Pour faire ce film, le réalisateur Fred Cavayé a peaufiné son scénario pendant des mois. Cela se voit. Il a travaillé sur ses 7 personnages avec la précision millimétrée d’un horloger suisse et les gestes mesurés d’un dynamiteur maniant des puissantes charges d’explosifs. Tout est terriblement précis. Les enchaînements sont d’une rigueur exemplaire, faisant passer le spectateur en quelques secondes du rire au larme, puis du sourire à l’émotion la plus forte. Une réalisation de cette qualité, c’est du caviar.

L’autre tour de magie est d’avoir réuni des acteurs d’univers différents pour reproduire ce groupe d’anciens amis d’école. Berenice Bejo est merveilleuse de retenue en épouse insatisfaite, et en psy souhaitant se refaire les seins ( belle trouvaille ! ). Suzanne Clément est époustouflante en femme manipulatrice et en jalouse amoureuse. Roschdy Zem fait rire en hypocondriaque pas à l’aise dans ses baskets, Vincent Elbaz parfait en joueur cachant mal ses cartes… Mais la palme revient sans conteste à Gregory Gadebois, comédien qui transcende tous les films qu’il traverse depuis « Angèle et Tony ».

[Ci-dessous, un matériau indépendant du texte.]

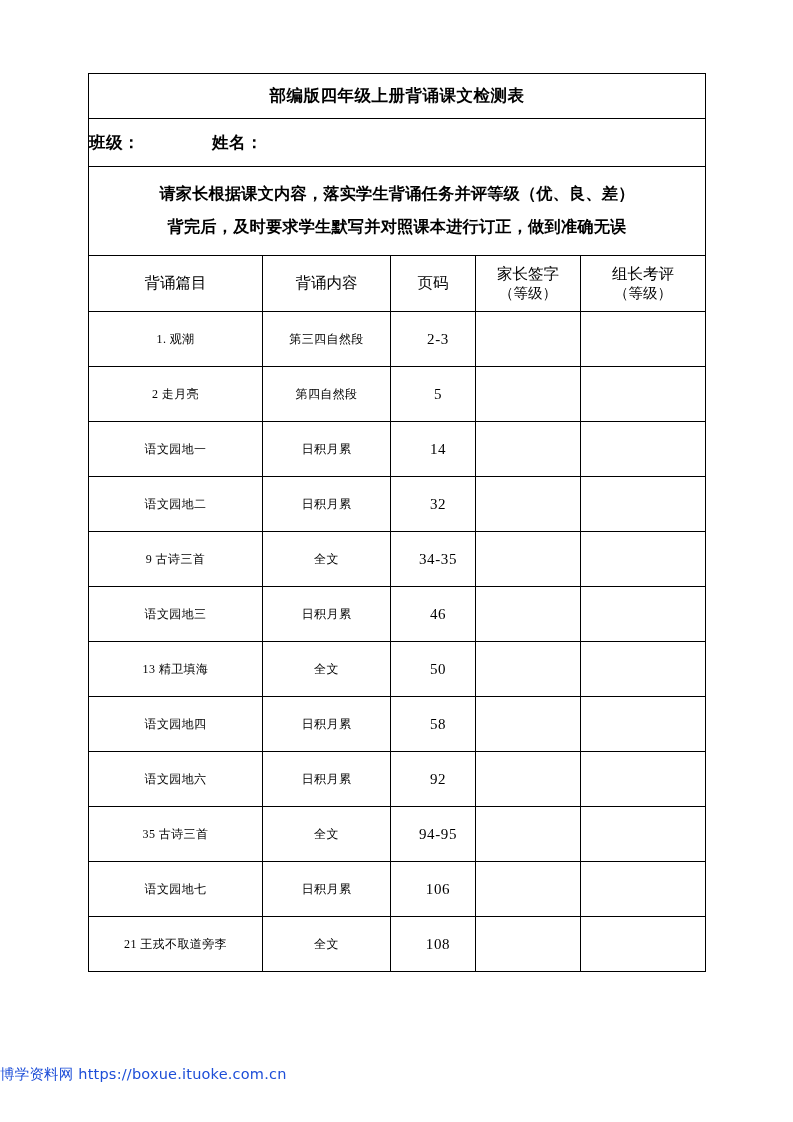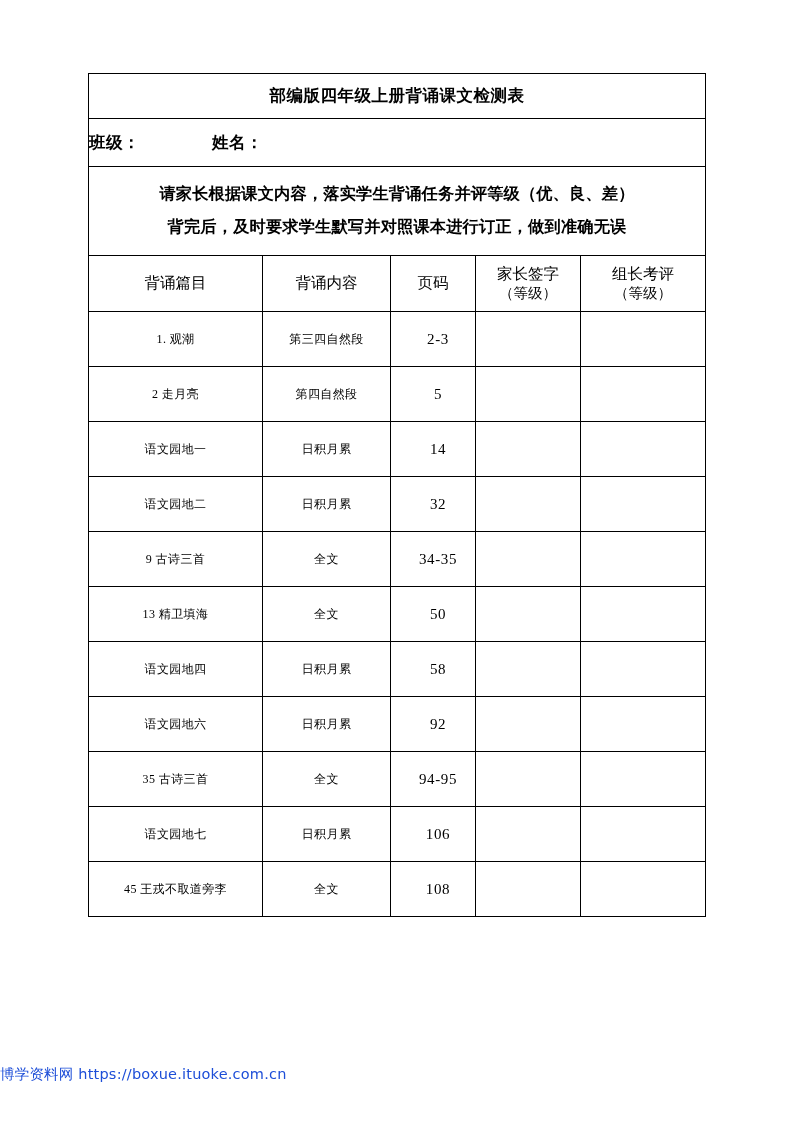"语文园地三" tr { html: none -> <tr> <td>语文园地三</td> <td>日积月累</td> <td>46</td> <td></td> <td></td> </tr> }
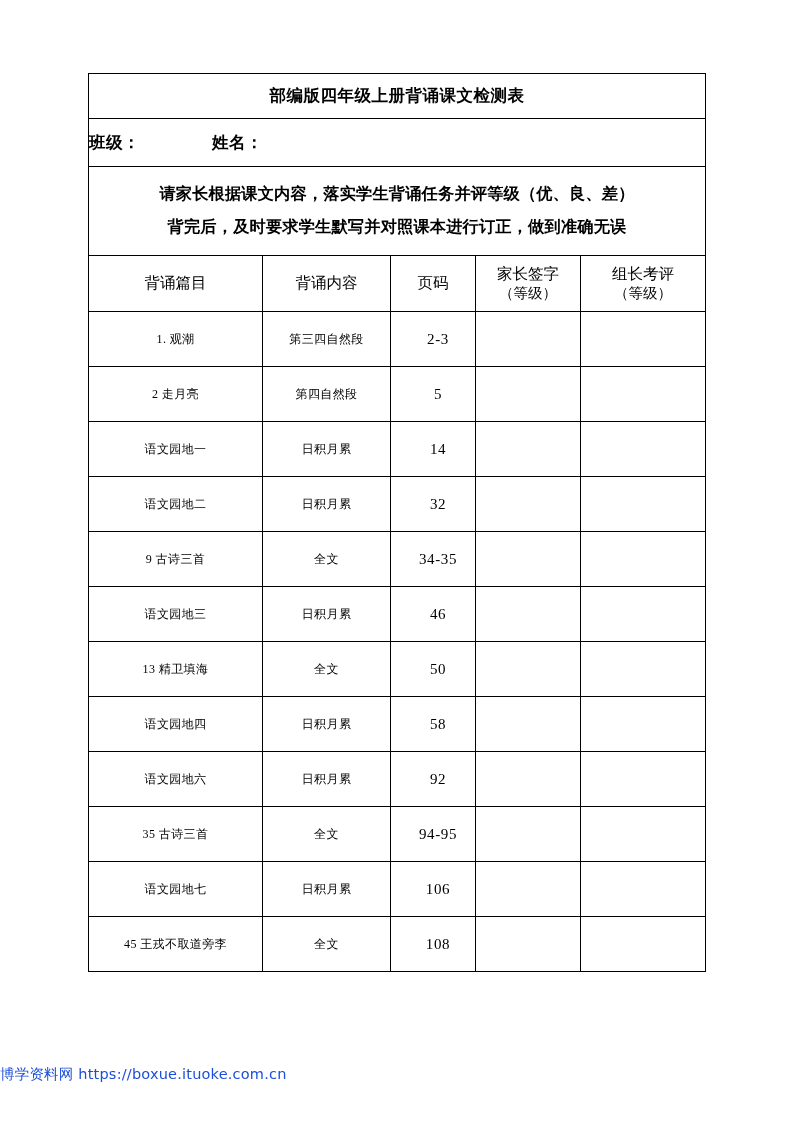"45 王戎不取道旁李" td.data-cell { text: 45 -> 21 }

« Le Jeu » est un vrai concerto des relations humaines, chacun jouant à son tour sa partition de soliste dans des digressions parfois inattendues. C’est un vrai bonheur pour le spectateur. Dès les premières scènes, il devine qu’il passera du bon temps à cette dissection intime. Surtout, le film ne prête pas qu’à sourire. Il est plus généreux que cela, il pousse à la réflexion sur notre époque et à notre fâcheuse tendance à nous replier dans le virtuel. Il montre du doigt cet instrument de tous les jours qui nous a vampirisés. Et parfois nous trahit… Car la technologie n’apporte pas que du bon, c’est connu…

J’ai été très séduit par ce film qui est un vrai film de réalisateur. Il fait penser au « Carnage » de Roman Polanski ou plus ancien, au délicieux « Air de famille ». Quand le jeu de la vérité bouscule toutes les conventions sociales….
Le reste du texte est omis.